* [Data section]:
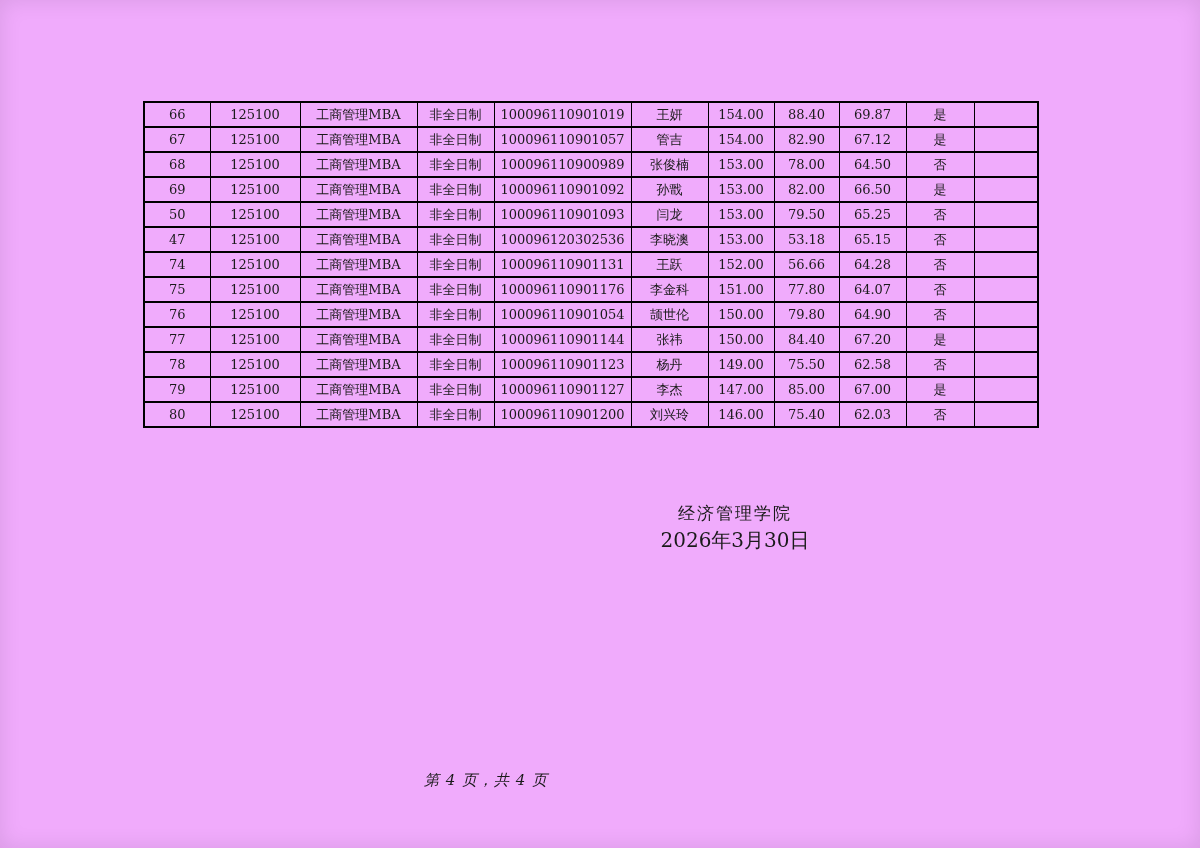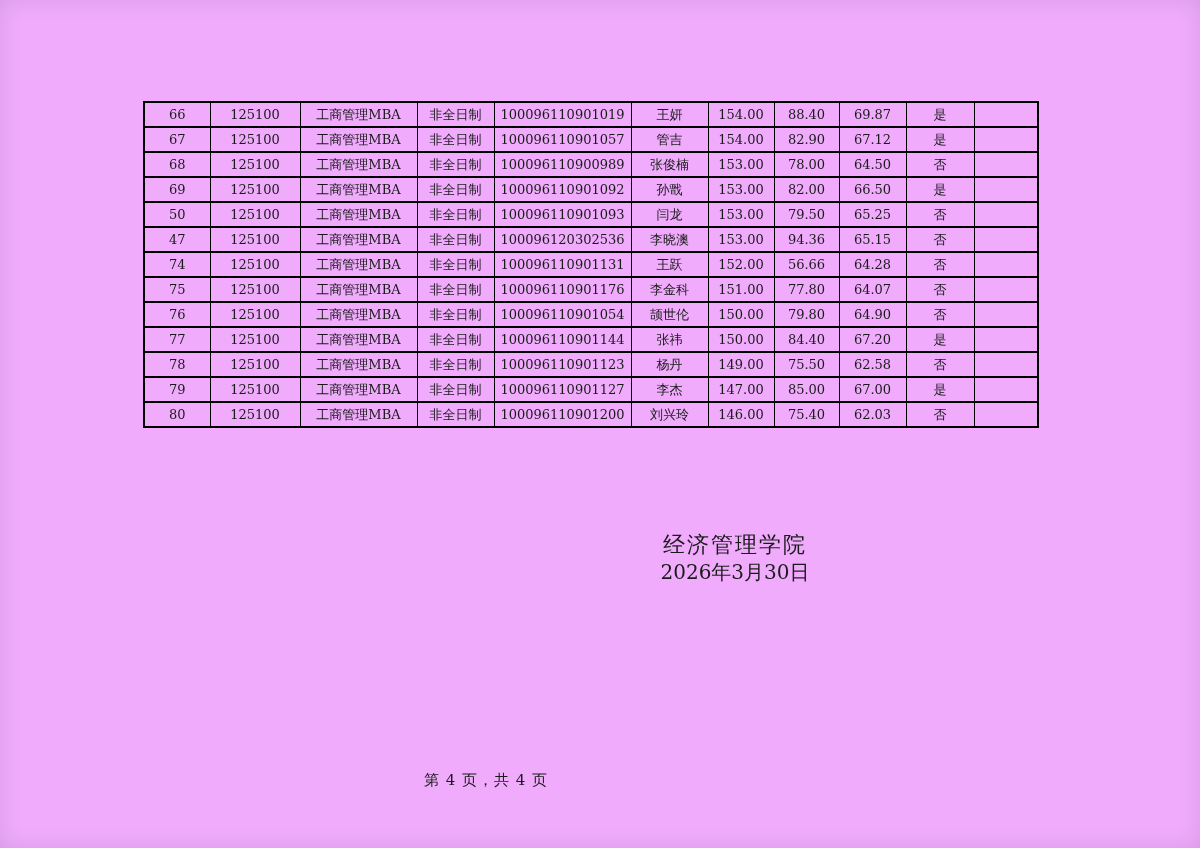--- a/index.html
+++ b/index.html
@@ -166,7 +166,7 @@
     <td>100096120302536</td>
     <td>李晓澳</td>
     <td>153.00</td>
-    <td>94.36</td>
+    <td>53.18</td>
     <td>65.15</td>
     <td>否</td>
     <td></td>

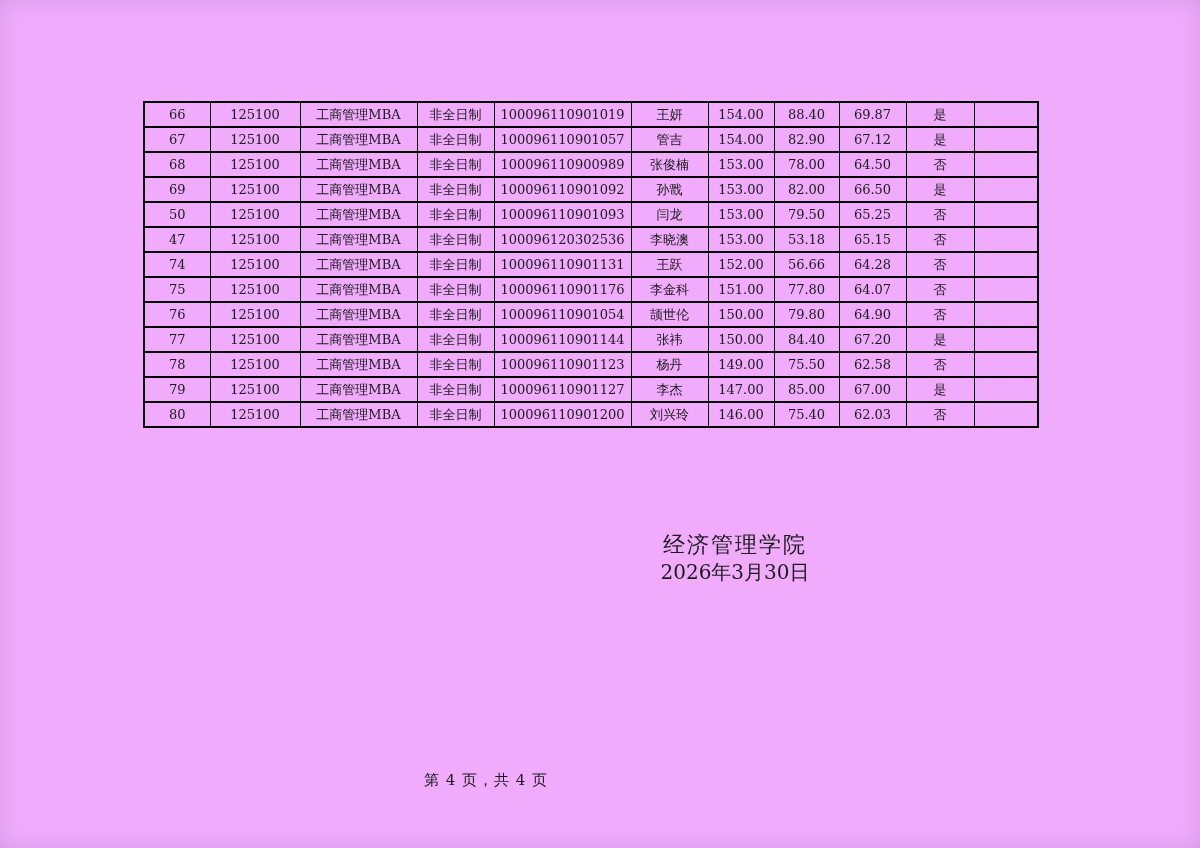--- a/index.html
+++ b/index.html
@@ -54,10 +54,9 @@
     text-align: center;
   }
   .signature .org {
-    font-size: 22px;
+    font-size: 17px;
     line-height: 26px;
     letter-spacing: 2px;
-    margin-top: 32px;
   }
   .signature .date {
     font-size: 20px;

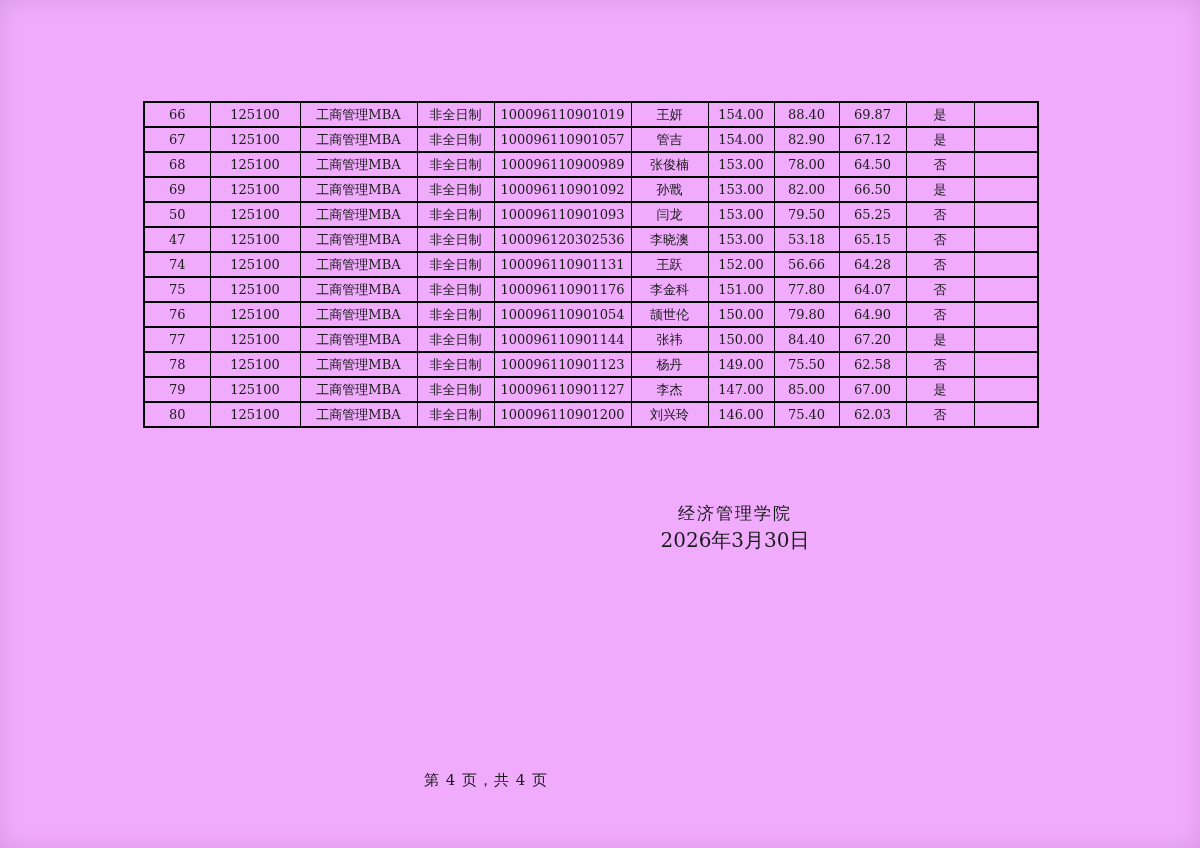--- a/index.html
+++ b/index.html
@@ -70,6 +70,7 @@
     text-align: center;
     font-size: 15px;
     letter-spacing: 1px;
+    font-style: italic;
   }
 </style>
 </head>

* [Work required]: The whole listing, pictures excluded, should be output exactly.

* [Response]:
--- a/index.html
+++ b/index.html
@@ -166,7 +166,7 @@
     <td>100096120302536</td>
     <td>李晓澳</td>
     <td>153.00</td>
-    <td>94.36</td>
+    <td>53.18</td>
     <td>65.15</td>
     <td>否</td>
     <td></td>

--- a/index.html
+++ b/index.html
@@ -54,10 +54,9 @@
     text-align: center;
   }
   .signature .org {
-    font-size: 22px;
+    font-size: 17px;
     line-height: 26px;
     letter-spacing: 2px;
-    margin-top: 32px;
   }
   .signature .date {
     font-size: 20px;

--- a/index.html
+++ b/index.html
@@ -70,6 +70,7 @@
     text-align: center;
     font-size: 15px;
     letter-spacing: 1px;
+    font-style: italic;
   }
 </style>
 </head>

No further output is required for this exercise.